Vaclav Smil est un chercheur interdisciplinaire canadien d’origine tchèque. Ses recherches portent sur l’énergie, les changements environnementaux et démographiques, la production alimentaire, l’innovation technologique et les politiques publiques. Le Professeur Smil est l’auteur de 35 livres et plus de 400 articles sur ces sujets, et s’est exprimé dans près de 400 conférences dans le monde entier. En 2010, il était cité par la prestigieuse revue Foreign Policy comme l’un des 100 penseurs les plus influents, et Bill Gates le considère comme son auteur favori.

Son dernier ouvrage, Densité énergétique – Une Clé pour comprendre les sources et usages d’énergie, vient de paraître en mai 2015 aux éditions The MIT Press.

Pourquoi considérez-vous la densité énergétique comme cruciale pour comprendre les problématiques énergétiques ?

Avant la première révolution industrielle, l’économie reposait sur deux variables : la terre et le travail. Avec les révolutions technologiques, l’énergie, principalement fossile, a fait son entrée. Soudainement, la terre perdait de son importance : avec quelques puits de pétrole situé en Arabie Saoudite, et donc aucune place perdue en Europe, on a pu faire fonctionner toute une économie.

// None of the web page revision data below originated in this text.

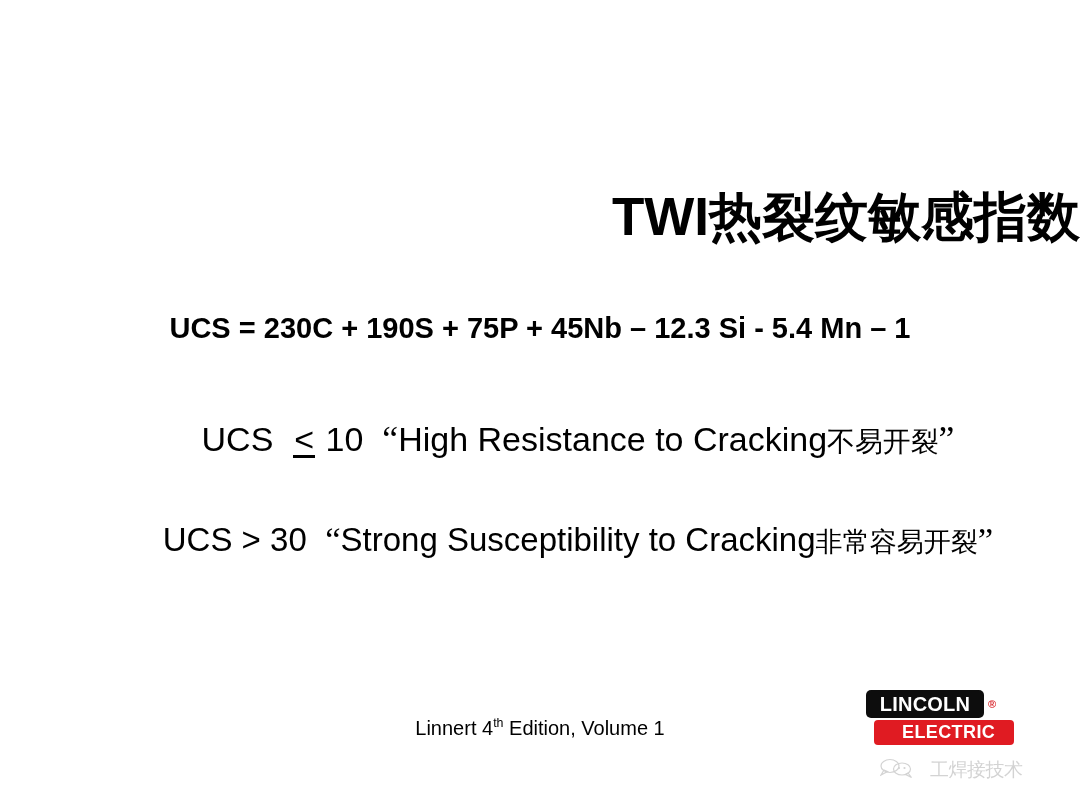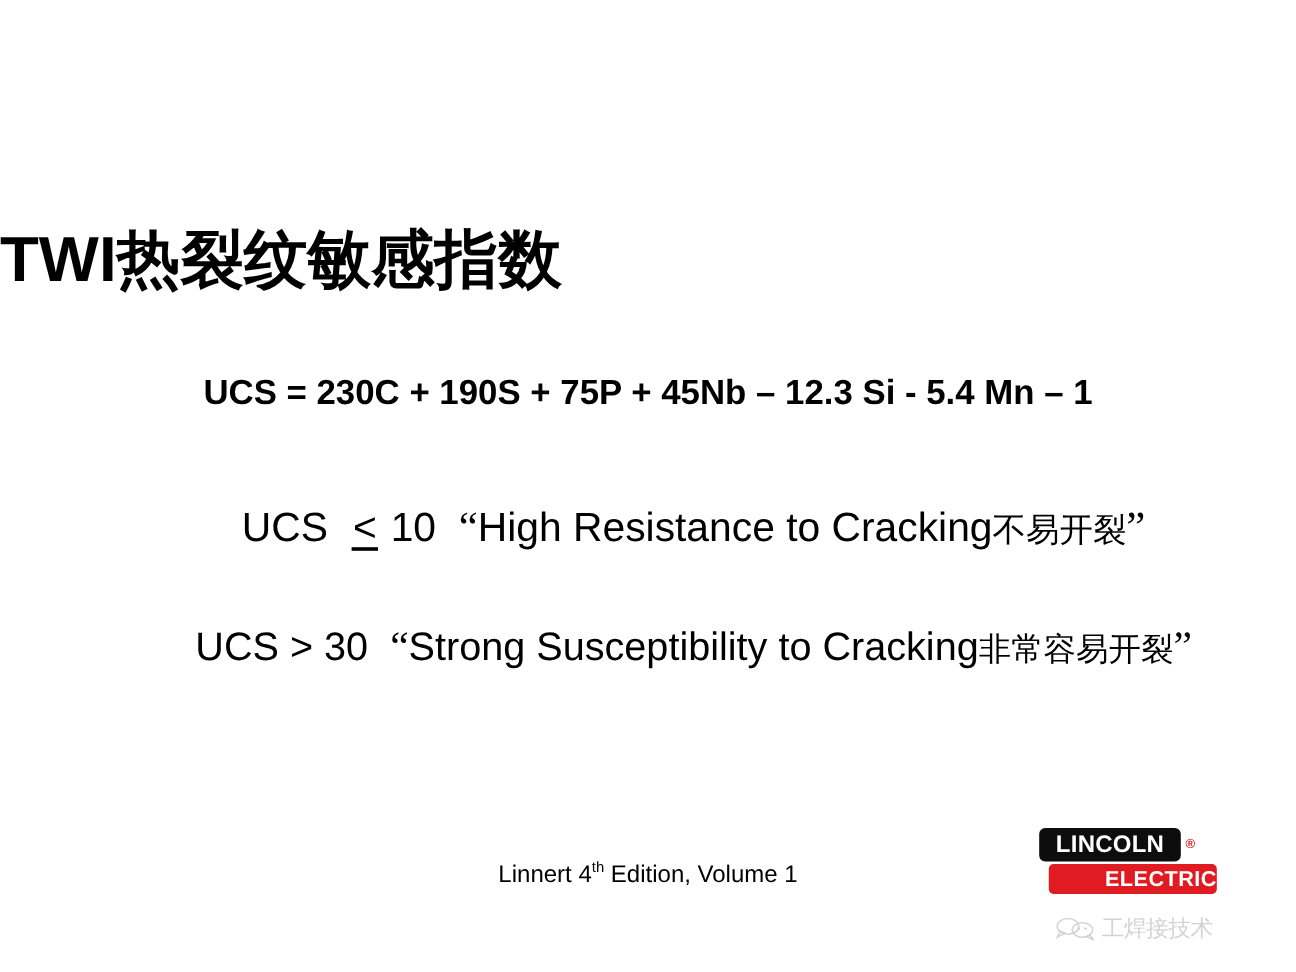--- a/index.html
+++ b/index.html
@@ -40,7 +40,7 @@
     top: 190px;
     left: 0;
     width: 1080px;
-    text-align: left;
+    text-align: right;
     font-size: 53px;
     font-weight: bold;
     line-height: 1.0;

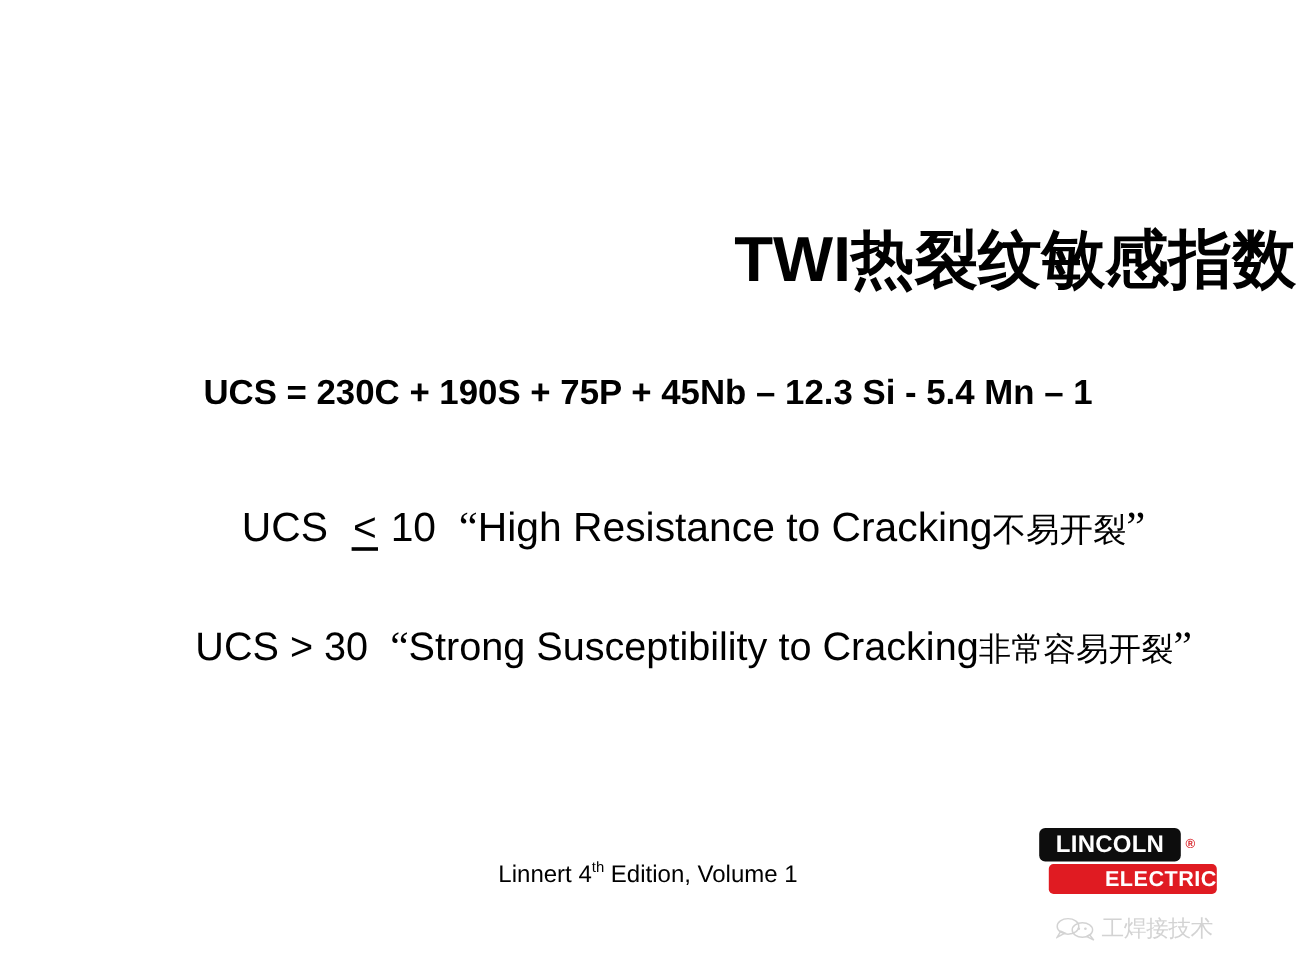--- a/index.html
+++ b/index.html
@@ -178,12 +178,13 @@
     width: 140px;
     height: 32px;
     line-height: 25px;
-    text-align: right;
+    text-align: left;
     color: #ffffff;
     font-size: 18px;
     font-weight: bold;
     letter-spacing: 0.4px;
     font-family: "Liberation Sans", sans-serif;
+    padding-left: 28px;
   }
 
   

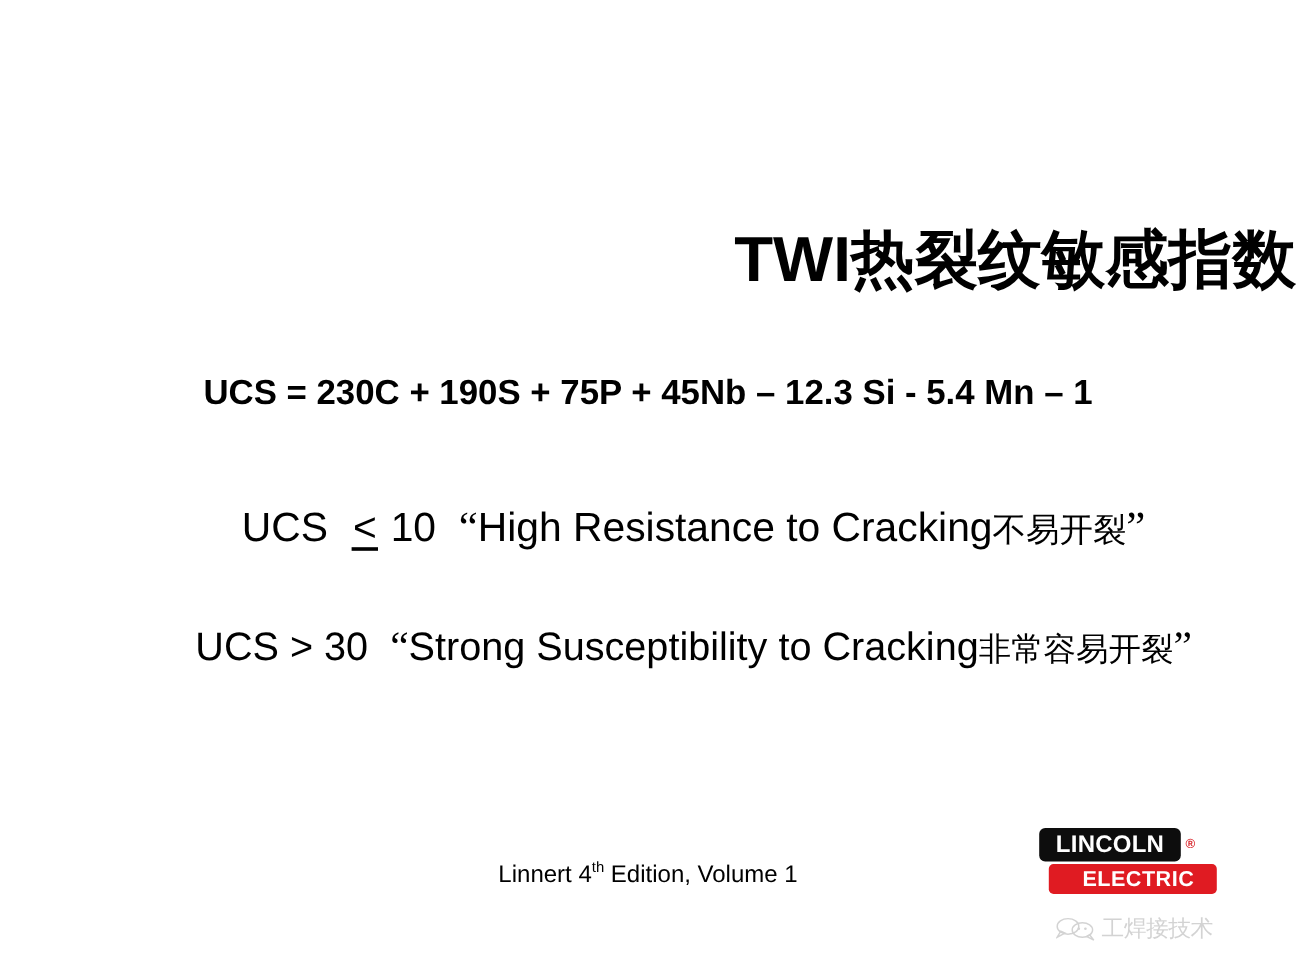--- a/index.html
+++ b/index.html
@@ -195,8 +195,7 @@
     width: 200px;
     height: 34px;
     display: flex;
-    align-items: center;
-    gap: 4px;
+    gap: 16px;
     opacity: 0.38;
   }
   .watermark-icon {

Aujourd’hui, si l’on veut transiter vers des sources d’énergies propres, par exemple les biocarburants, on obtiendra moins d’énergie par mètre carré, et il faudra donc allouer davantage d’espace pour le même volume énergétique. Les chiffres parlent d’eux-mêmes : les éoliennes anglaises ont une densité énergétique d’1 Watts/m², les fermes solaires allemandes 5 Watts/m², les biocarburants 0,5 Watts/m². En comparaison, une centrale électrique conventionnelle a une densité énergétique de 1 000 Watts/m².

Tout comme pour la nourriture aujourd’hui, il faudra allouer d’immenses espaces en dehors des villes pour produire la quantité d’énergie dont nous avons besoin dans les zones urbaines.

Le changement est possible, mais ne se fera pas du jour au lendemain.